Introduction

Orienteering is a sport which combines running with precision navigation using map and compass. Athletes must execute the best route between a series of points, called “controls”, dispersed through a forest or city. To discourage following, orienteers typically start at intervals of 1-3 minutes. However, when several orienteers run the same “leg” (two consecutive controls, the time between which is known as a “split”), paths may form through the forest along the fastest routes. In Orienteering parlance, these are commonly referred to as “elephant paths”. An example of an orienteer running along a such an elephant path is shown below (source).

A picture of an orienteer running thorugh the forest, with an elephant path marked in red

It has long been suspected among orienteers that these elephant paths confer an advantage to later runners, as they aid in both navigation and running. This article presents an attempt to quantify this advantage, using data from the largest multi-day orienteering event in the world, Oringen.

Data Source

I chose Oringen as the data source for this project for two main reasons:

Large datasets (Oringen attracts 12,000 to 20,000 orienteers annually)
Pseudo-random start times over 4 days of competition

Most elite competitions in orienteering have seeded starts, which means that higher-ranking athletes start towards the back of the field. This makes it difficult to separate natural performance from advantages due to elephant paths. At Oringen, competitors are assigned to one of four start blocks on each day of competition, starting in one of each over the four days of competition. The fifth day is a chase-start and is excluded from this analysis.

Elite classes also have some type of seeding at Oringen, so have been excluded. The rest of the classes are included as “random” if they meet the following criteria:

30 or more competitors
There is less than a 60% chance that a randomly chosen competitor starts in the same half of the start window on two randomly selected race days

I used data from 13 Oringens between 2010 and 2024. When broken down into individual legs for individual runners, this amounts to 4.25 million rows of data.

Methodology

The basic question we want to answer is this: When an orienteer starts on a leg, is there a correlation between the number of orienteers who have already run that leg, and that orienteer’s split for that leg? We’ll introduce a new term here to simplify this text going forward: if I’m the 67th person to run a particular leg, my “split order” is 67.

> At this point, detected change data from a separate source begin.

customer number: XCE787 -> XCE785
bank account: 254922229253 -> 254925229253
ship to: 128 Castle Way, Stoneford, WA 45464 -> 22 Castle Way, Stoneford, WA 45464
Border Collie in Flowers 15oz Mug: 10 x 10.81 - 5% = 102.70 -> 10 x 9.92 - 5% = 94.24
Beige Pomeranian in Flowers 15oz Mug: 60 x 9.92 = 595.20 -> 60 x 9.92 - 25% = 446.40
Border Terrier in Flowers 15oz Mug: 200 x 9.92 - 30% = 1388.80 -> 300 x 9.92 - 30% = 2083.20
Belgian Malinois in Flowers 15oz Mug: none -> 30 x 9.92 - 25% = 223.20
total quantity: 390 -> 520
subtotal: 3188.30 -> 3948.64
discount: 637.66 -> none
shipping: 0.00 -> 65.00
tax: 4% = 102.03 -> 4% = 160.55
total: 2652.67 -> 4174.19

Since we can only guarantee a pseudo-random distribution of skill level within a class, I normalized an athlete’s split for each leg to the mean of their class’s time on that leg. Keep in mind this means a lower number is better. It is still somewhat problematic to compare these normalized performances between classes, since classes arriving at a control at different points in their race will have a different mean “split order”. If our hypothesis is correct, that split order is correlated to performance, then we will be normalizing to different “levels” of performance in different classes. While we might be normalizing the performance of Class A about a split order of 55, we might be normalizing the performance of Class B about a split order of 107. This is mitigated to some extent by Oringen’s large and numerous categories, and long start windows.

As for calculating the split order itself, further problems arise. If we simply take the order as described, using the timestamp of when an orienteer begins that leg, we are inherently introducing a bias towards natural performance that we sought to eliminate by using only pseudo-random start times. Given the same start time, a worse orienteer will arrive at a control later, and hence have a higher split order. This might introduce a false trend towards worse performance at higher split orders.

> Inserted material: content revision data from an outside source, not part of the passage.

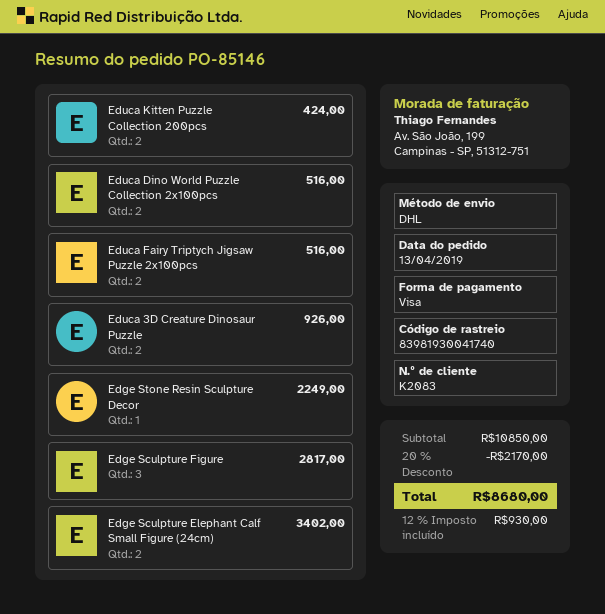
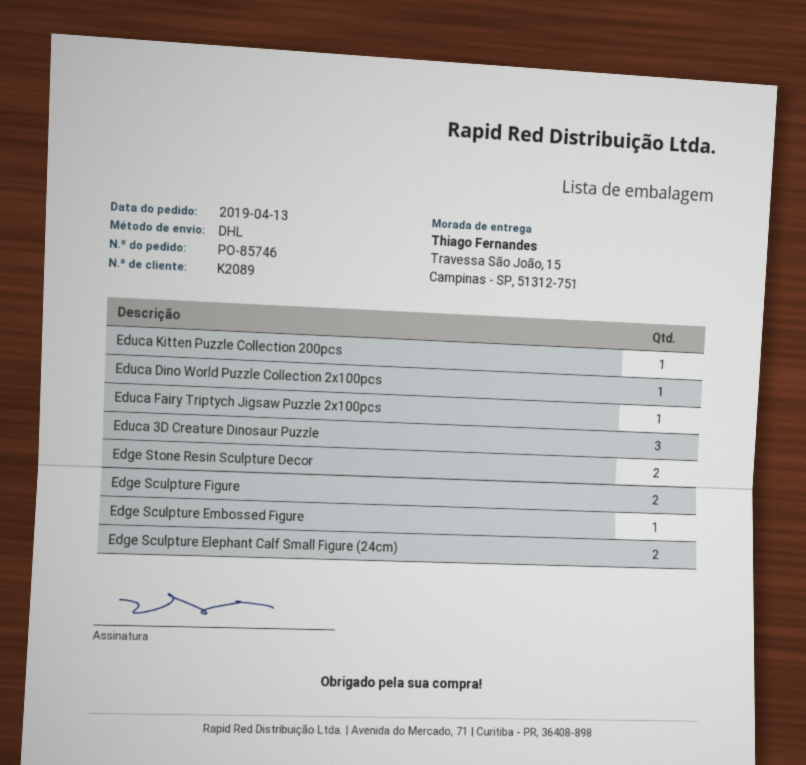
order number: PO-85146 -> PO-85746
customer number: K2083 -> K2089
Educa Kitten Puzzle Collection 200pcs: 2 -> 1
Educa Dino World Puzzle Collection 2x100pcs: 2 -> 1
Educa Fairy Triptych Jigsaw Puzzle 2x100pcs: 2 -> 1
Educa 3D Creature Dinosaur Puzzle: 2 -> 3
Edge Stone Resin Sculpture Decor: 1 -> 2
Edge Sculpture Figure: 3 -> 2
Edge Sculpture Embossed Figure: none -> 1

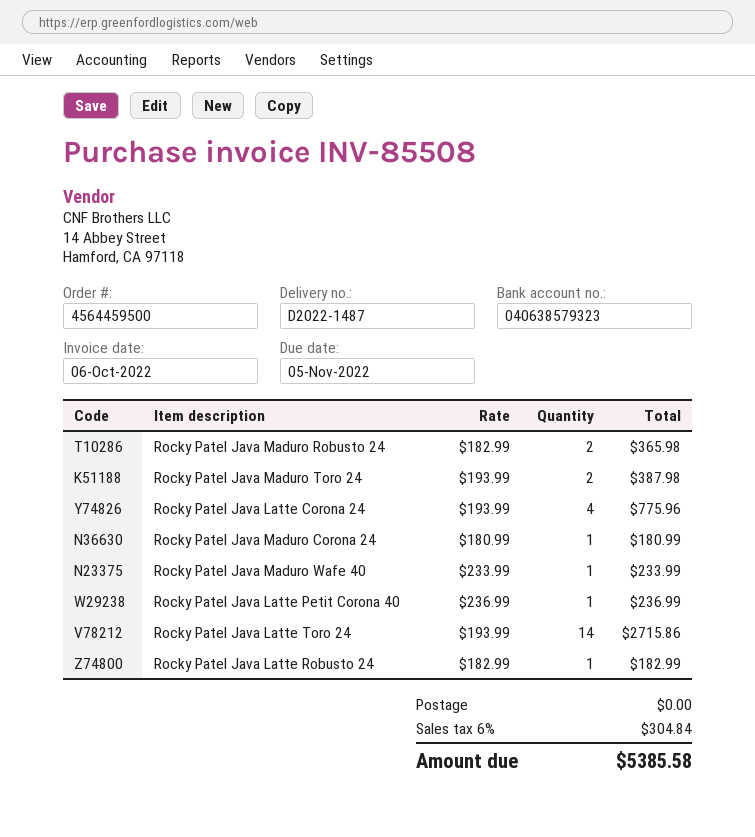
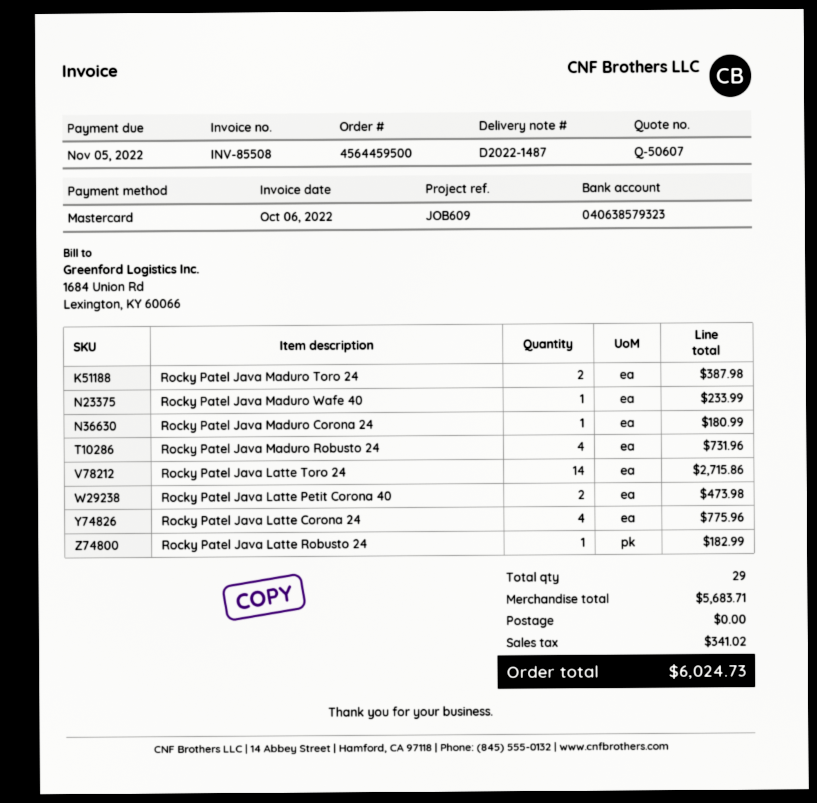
Rocky Patel Java Maduro Robusto 24: 2 for 365.98 -> 4 for 731.96
Rocky Patel Java Latte Petit Corona 40: 1 for 236.99 -> 2 for 473.98
tax: 304.84 -> 341.02
total: 5385.58 -> 6024.73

Conversely, if we take the split order as it exists for each leg when the athlete starts, we will distort any resulting correlations. As seen in the example below, the split order does not increase linearly over the course of the race day, and instead follows an “S” curve. The different magnitudes of split orders are due to the fact that some legs are shared among multiple classes.

A graph showing the increase in split order over the course of a race

A compromise is to calculate the time that an athlete “should” have reached a given leg based on the mean time to reach that leg in their class. We then calculate the split order they would have had under this scenario, and use this as the x-axis value for their split performance. A histogram of the error in this “pseudo split-order” shows a fairly normal distribution, but it is worth noting that this step increases the magnitude of the relationship between split order and split performance. The expected split order will be lower than the actual split order for poorer performing athletes, and vice-versa for higher performning athletes. This has the effect of increasing the negativity of any trend. So while using the “true” split order biases towards natural ability, this may bias too far in the other direction, leading to an over-estimation of the effect of elephant trails.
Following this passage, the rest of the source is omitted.